**EXTRACTED INFORMATION:**
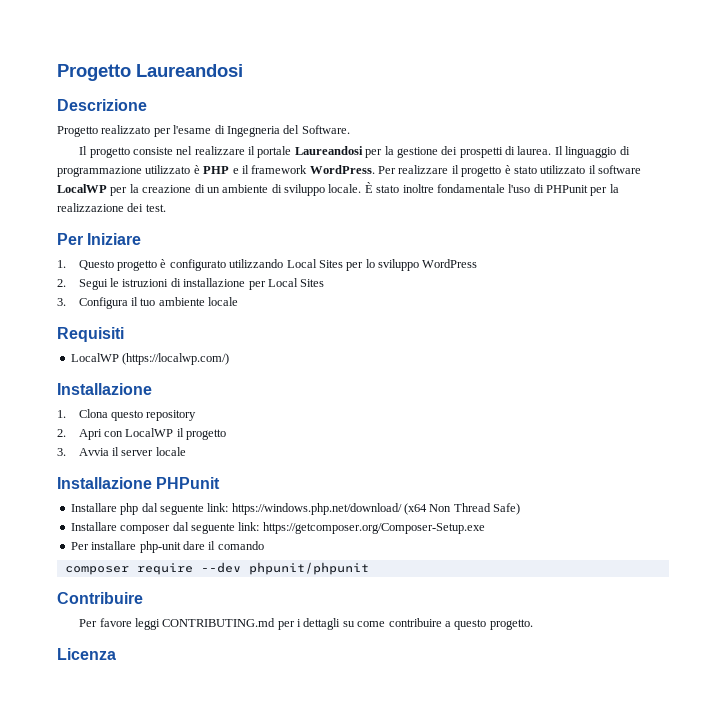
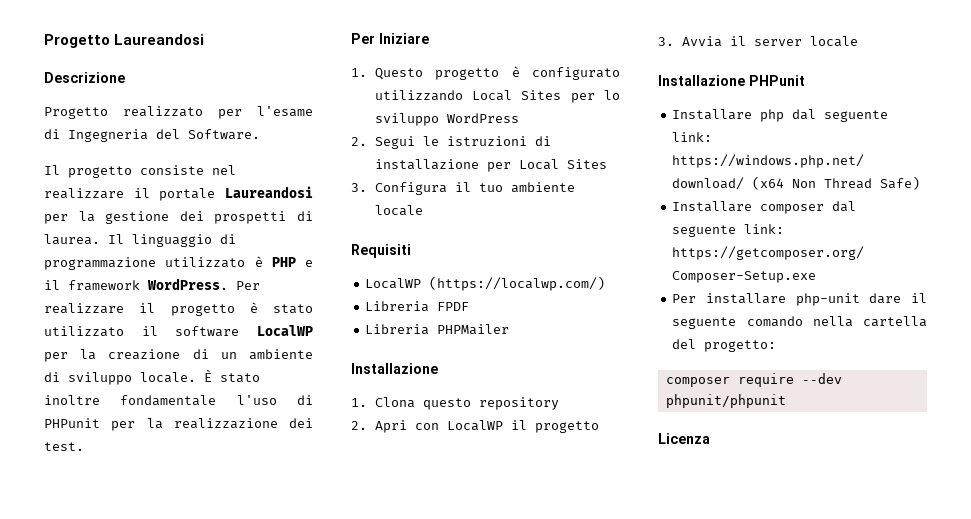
+ Libreria FPDF
+ Libreria PHPMailer
- Per installare php-unit dare il comando
+ Per installare php-unit dare il seguente comando nella cartella del progetto:
- Contribuire
- Per favore leggi CONTRIBUTING.md per i dettagli su come contribuire a questo progetto.

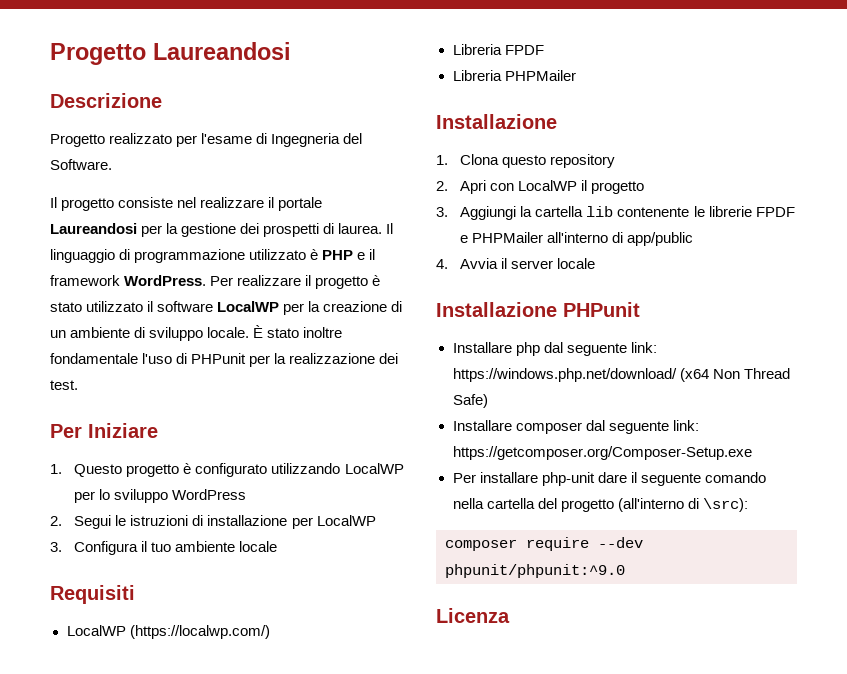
- 1. Questo progetto è configurato utilizzando Local Sites per lo sviluppo WordPress
+ 1. Questo progetto è configurato utilizzando LocalWP per lo sviluppo WordPress
- 2. Segui le istruzioni di installazione per Local Sites
+ 2. Segui le istruzioni di installazione per LocalWP
- 3. Avvia il server locale
+ 3. Aggiungi la cartella lib contenente le librerie FPDF e PHPMailer all'interno di app/public
+ 4. Avvia il server locale
- Per installare php-unit dare il seguente comando nella cartella del progetto:
+ Per installare php-unit dare il seguente comando nella cartella del progetto (all'interno di \src):
- composer require --dev phpunit/phpunit
+ composer require --dev phpunit/phpunit:^9.0

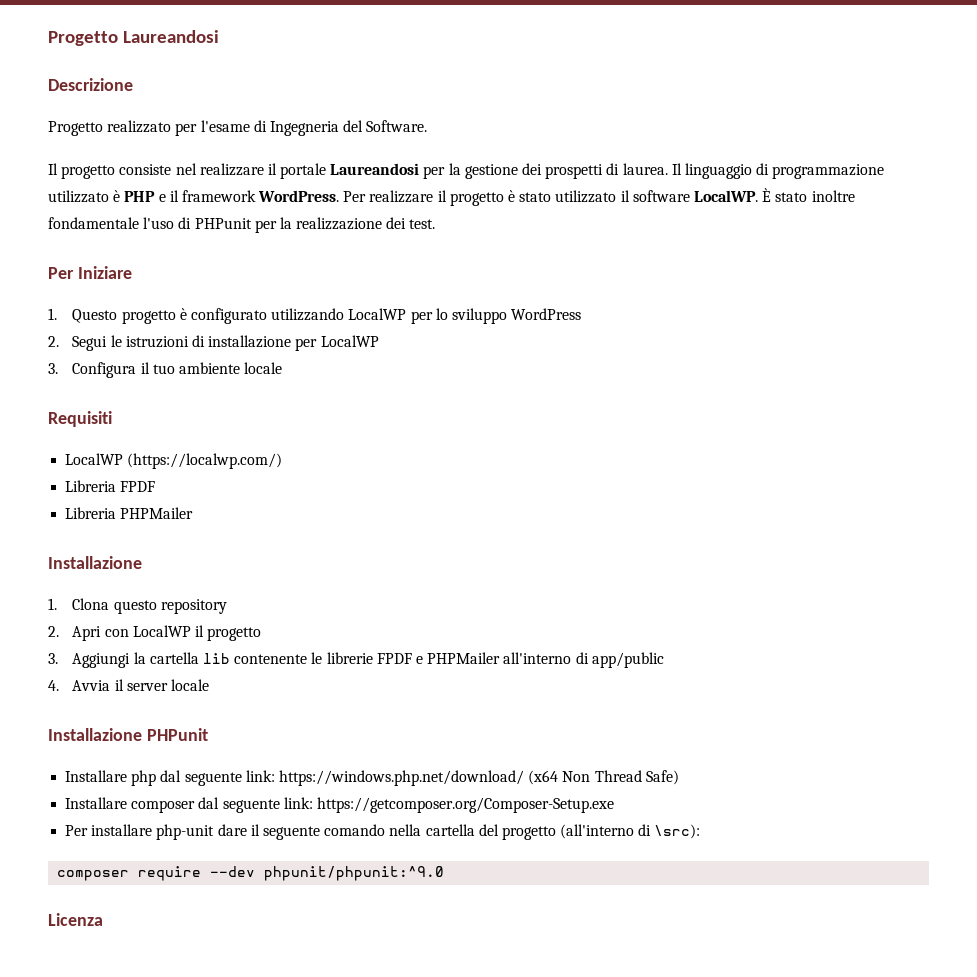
- Per realizzare il progetto è stato utilizzato il software LocalWP per la creazione di un ambiente di sviluppo locale.
+ Per realizzare il progetto è stato utilizzato il software LocalWP.

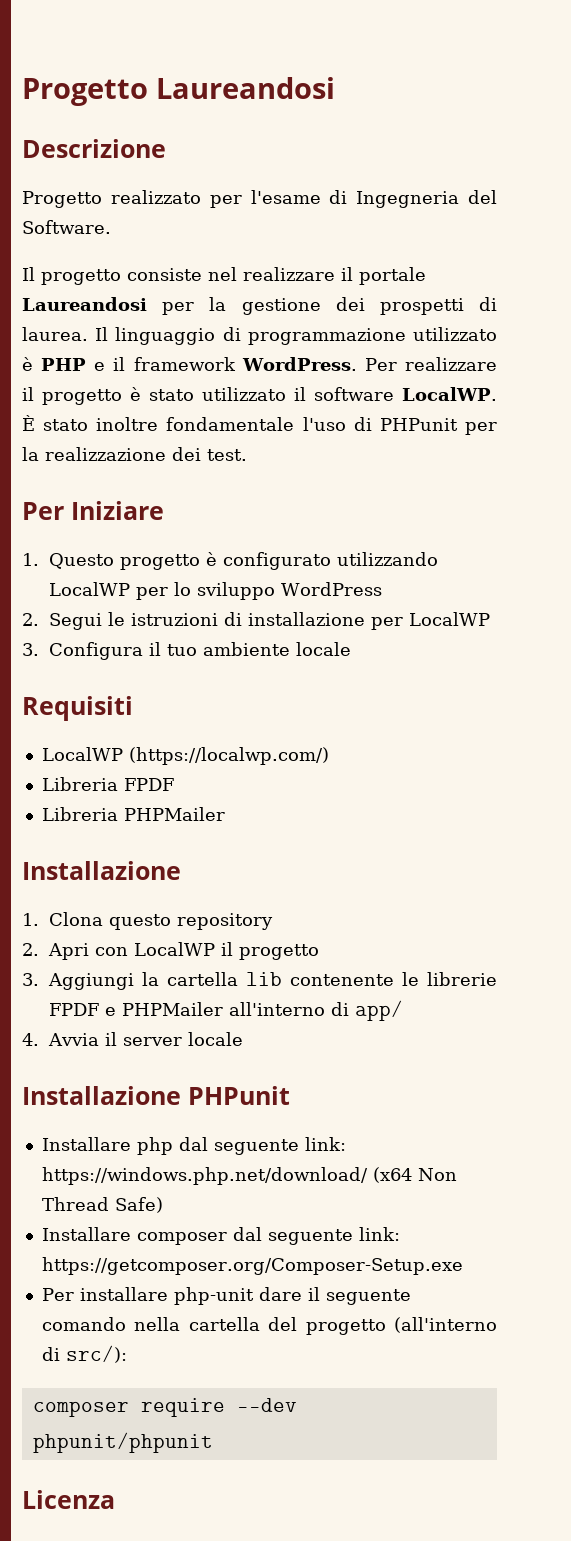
- 3. Aggiungi la cartella lib contenente le librerie FPDF e PHPMailer all'interno di app/public
+ 3. Aggiungi la cartella lib contenente le librerie FPDF e PHPMailer all'interno di app/
- Per installare php-unit dare il seguente comando nella cartella del progetto (all'interno di \src):
+ Per installare php-unit dare il seguente comando nella cartella del progetto (all'interno di src/):
- composer require --dev phpunit/phpunit:^9.0
+ composer require --dev phpunit/phpunit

**WHAT THE TASK REQUIRES:** Find the lines in the data that include "composer", then copy each of them.

**WRITTEN SOLUTION:**
- composer require --dev phpunit/phpunit
+ composer require --dev phpunit/phpunit:^9.0
- composer require --dev phpunit/phpunit:^9.0
+ composer require --dev phpunit/phpunit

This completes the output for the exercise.